A support team lead watches her Slack channel fill up with customer questions about a new product feature. She mentions @Claude in the thread and asks it to draft a response explaining the technical details. Claude reads the entire conversation, understands what customers are confused about, and writes a clear explanation she can review before posting. She tweaks two sentences and hits send.
A product manager gets tagged in five different channels before his 10 AM meeting. He opens a direct message with Claude and pastes links to the threads. Claude summarizes what each team needs from him, flags the decisions waiting on his input, and suggests which items he can delegate. He walks into the meeting prepared instead of scrambling through message history.
A junior developer inherits code from a teammate who left the company. The Slack channel has months of technical discussions buried in threads. She asks Claude to search the channel for context about why certain architecture decisions were made. Claude pulls relevant messages and explains the reasoning. For actual coding tasks, she can collaborate with Claude Code users on her team for remote implementation work.
The AI assistant lives in three places inside Slack. Direct messages work for private tasks like drafting a tough email or researching a competitor. Mentions in threads let Claude jump into group conversations when someone needs help, but the user reviews responses before they go live. The AI assistant header appears in every channel and conversation for quick access.

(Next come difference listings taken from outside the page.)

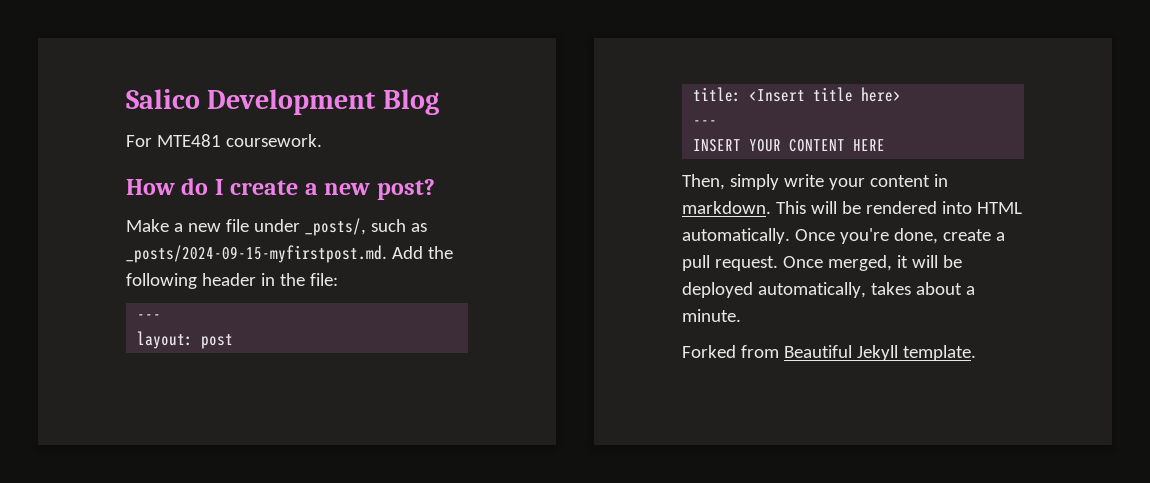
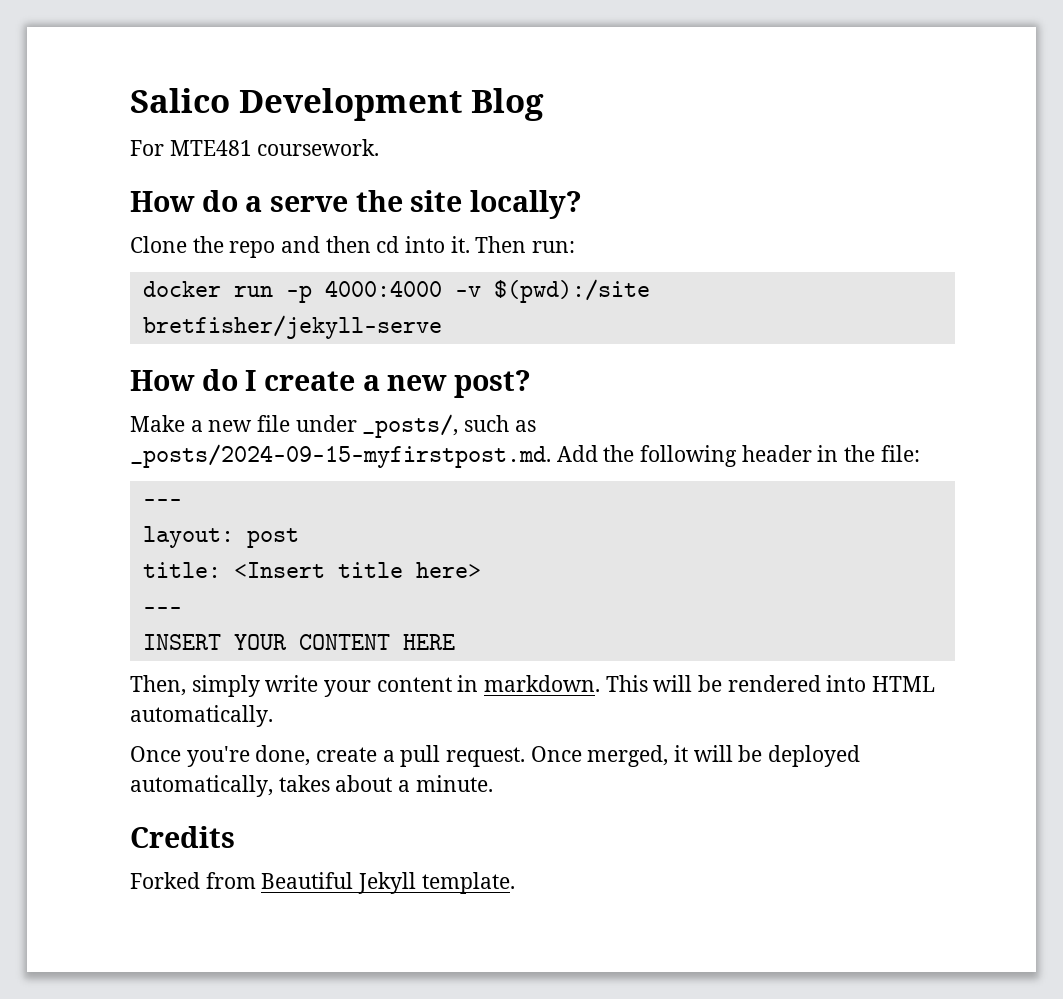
+ How do a serve the site locally?
+ Clone the repo and then cd into it. Then run:
+ docker run -p 4000:4000 -v $(pwd):/site bretfisher/jekyll-serve
- This will be rendered into HTML automatically. Once you're done, create a pull request.
+ This will be rendered into HTML automatically.
+ Once you're done, create a pull request.
+ Credits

Claude handles meeting prep by analyzing documents and preparing talking points. It creates content like proposals and documentation. It explains complex concepts when someone pastes technical specs or industry jargon into a thread. The Slack connector searches across channels, messages, and files the user has access to, though Claude only sees what the user can see based on Slack permissions.
Content creation works well. Meeting prep works well. Thread summarization works. Research, file creation and editing, and extended thinking aren't available in the Slack version at launch. That matters for teams who need Claude to generate and refine documents inside Slack rather than just draft text. Claude can make mistakes, so every response needs a second look before it reaches other people.
The integration only works with paid Slack plans. Free Slack users can't add it. Conversations follow the organization's existing Slack retention policies and permissions. Anthropic doesn't use these conversations to train models. There's no extra charge for the Slack app beyond regular Claude pricing and usage limits.
Free tier includes Slack connection along with web, iOS, Android, and desktop chat. It covers content creation, code generation, data visualization, text and image analysis, web search, file creation, code execution, and Google Workspace connections. Pro goes for $17 monthly with an annual subscription or $20 monthly. It adds more usage, Claude Code, unlimited projects, memory across conversations, and integrations with Excel and Chrome. Max runs $100 monthly with five to twenty times more usage than Pro, higher output limits, priority access during high traffic, and PowerPoint integration.
Teams already living in Slack who need AI for research and writing get the most value. Remote teams with lots of async communication benefit from thread summarization and context awareness. Support teams drafting responses and product teams prepping for meetings fit the use case. People who need advanced research features or document editing inside Slack should wait for those capabilities. Organizations on free Slack plans can't use it at all.